TRY IT » Using the records that follow, work out how many lines hold the string "title" and provide that number only.

(Front-end code change data)
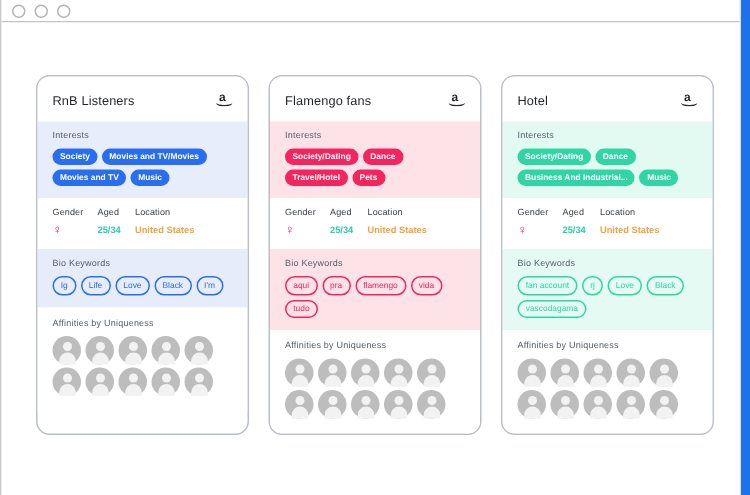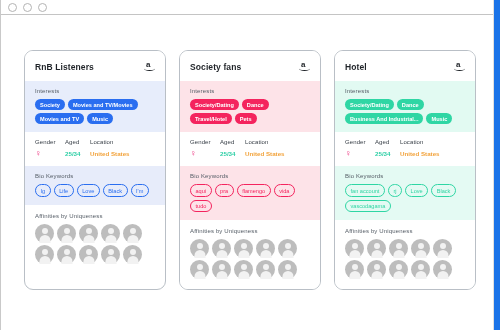--- a/index.html
+++ b/index.html
@@ -89,21 +89,21 @@
 
   .card-header {
     display: flex;
     align-items: center;
     justify-content: space-between;
     padding: 9px 9px 8px 10px;
     background: #ffffff;
   }
   .card-title {
     font-size: 8.5px;
-    font-weight: bold;
+    font-weight: normal;
     color: #1f2328;
     letter-spacing: 0.1px;
     white-space: nowrap;
   }
   .brand-icon {
     width: 12px;
     height: 13px;
     position: relative;
     flex: 0 0 auto;
   }
@@ -308,21 +308,21 @@
             <span class="avatar"></span>
             <span class="avatar"></span>
             <span class="avatar"></span>
             <span class="avatar"></span>
           </div>
         </div>
       </div>
 
       <div class="card">
         <div class="card-header">
-          <span class="card-title">Society fans</span>
+          <span class="card-title">Flamengo fans</span>
           <span class="brand-icon">
             <span class="glyph">a</span>
               <span class="smile"></span>
           </span>
         </div>
         <div class="sect" style="background: rgb(253, 227, 232);">
           <div class="sect-label">Interests</div>
           <div class="chips">
             <span class="chip" style="background: rgb(244, 36, 94);">Society/Dating</span>
             <span class="chip" style="background: rgb(244, 36, 94);">Dance</span>

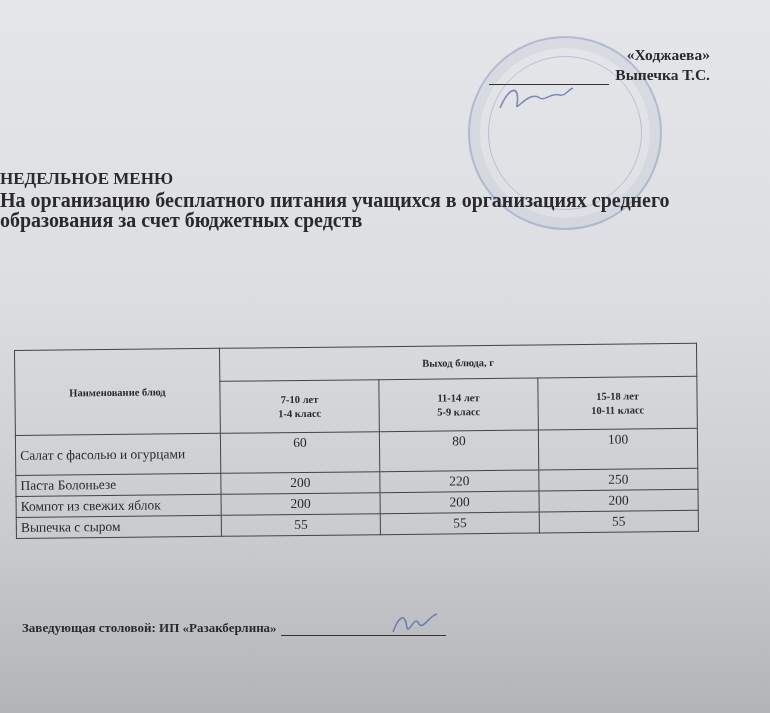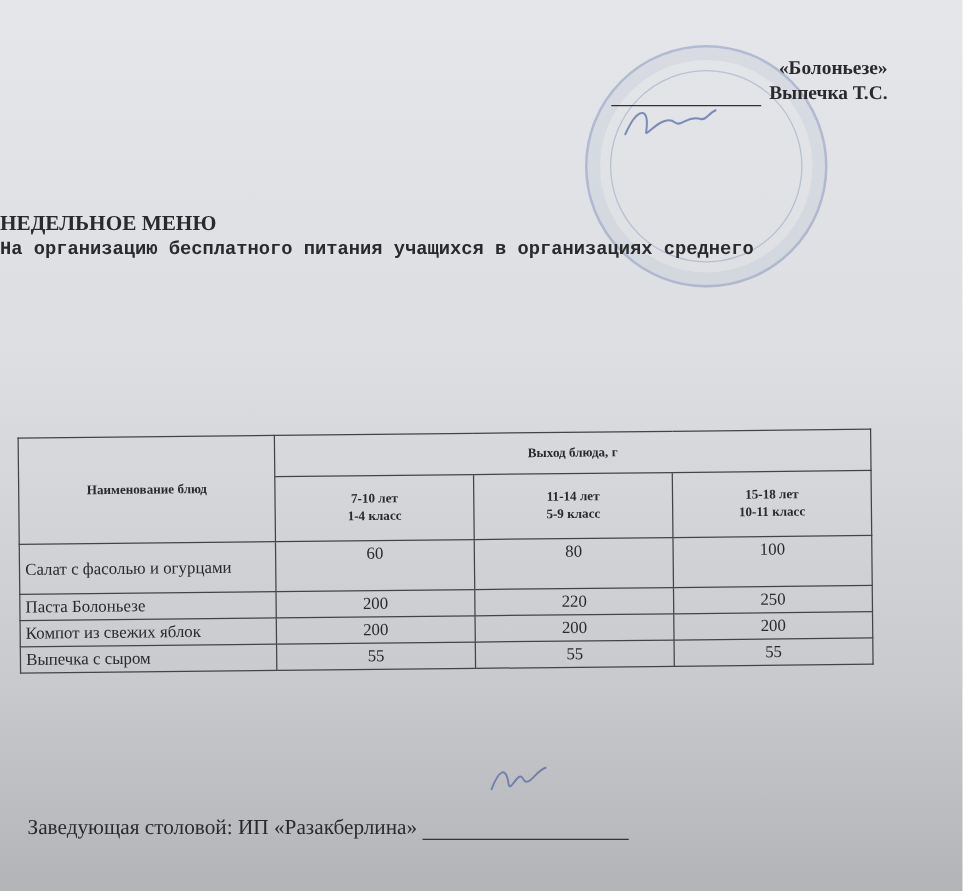--- a/index.html
+++ b/index.html
@@ -11,54 +11,55 @@
   }
   .page { position: absolute; inset: 0; }
   .approval { position: absolute; right: 60px; top: 45px; text-align: right; font-weight: bold; font-size: 15.5px; line-height: 20px; }
   .approval .sigline { display: inline-block; width: 120px; border-bottom: 1.5px solid #333; margin-right: 6px; vertical-align: bottom; height: 14px; }
   .stamp { position: absolute; left: 468px; top: 36px; width: 190px; height: 190px; border-radius: 50%;
     border: 2px solid rgba(90,110,170,0.35); box-shadow: inset 0 0 0 10px rgba(90,110,170,0.08); }
   .stamp-inner { position: absolute; left: 18px; top: 18px; right: 18px; bottom: 18px; border-radius: 50%; border: 1px solid rgba(90,110,170,0.3); }
   .signature { position: absolute; left: 495px; top: 80px; width: 80px; height: 35px; }
   .title-block { position: absolute; left: 0; right: 0; top: 168px; text-align: left; font-weight: bold; }
   .title-block .t1 { font-size: 17px; line-height: 22px; }
-  .title-block .t2 { font-size: 15px; line-height: 20px; padding-left: 0; font-family: Liberation Mono, monospace; }
+  .title-block .t2 { font-size: 20px; line-height: 20px; padding-left: 0; }
   table.menu { position: absolute; left: 14px; top: 350px; border-collapse: collapse; font-size: 13px; transform: rotate(-0.6deg); transform-origin: left top; }
   table.menu td, table.menu th { border: 1.3px solid #444; padding: 2px 4px; font-weight: normal; }
   table.menu th { font-weight: bold; font-size: 10.5px; text-align: center; }
   th.name-h { width: 196px; height: 80px; }
   th.yield-h { height: 28px; }
   th.age-h { width: 150px; line-height: 14px; }
   td.dish { text-align: left; font-size: 13.5px; line-height: 16px; }
   td.val { text-align: center; vertical-align: top; font-size: 13.5px; }
-  .footer { position: absolute; left: 22px; top: 620px; font-weight: normal; font-size: 17px; margin-top: 32px; }
+  .footer { position: absolute; left: 22px; top: 620px; font-weight: bold; font-size: 13px; }
   .footer .sigline { display: inline-block; width: 165px; border-bottom: 1.5px solid #333; height: 12px; vertical-align: bottom; margin-left: 4px; }
   .footer-sig { position: absolute; left: 385px; top: 608px; width: 60px; height: 28px; }
 </style>
 </head>
 <body>
 
 <div class="page">
 
   <div class="stamp">
       <div class="stamp-inner"></div>
     </div>
 
   <div class="approval">
-    <div>«Болоньезе»</div>
+    <div>«Ходжаева»</div>
     <div><span class="sigline"></span><span>Выпечка Т.С.</span></div>
   </div>
 
   <svg class="signature" viewBox="0 0 80 35">
     <path d="M5 28 C15 5, 25 5, 22 25 C20 32, 35 10, 45 18 C50 22, 55 12, 65 15 C70 17, 72 10, 78 8" fill="none" stroke="#5a6eaa" stroke-width="1.6" opacity="0.75"></path>
   </svg>
 
   <div class="title-block">
     <div class="t1">НЕДЕЛЬНОЕ МЕНЮ</div>
     <div class="t2">На организацию бесплатного питания учащихся в организациях среднего</div>
+    <div class="t2">образования за счет бюджетных средств</div>
   </div>
 
   <table class="menu">
     <tbody>
         <tr>
       <th class="name-h" rowspan="2">Наименование блюд</th>
       <th class="yield-h" colspan="3">Выход блюда, г</th>
     </tr>
     <tr>
       <th class="age-h">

SOLUTION TO THE PROBLEM » 8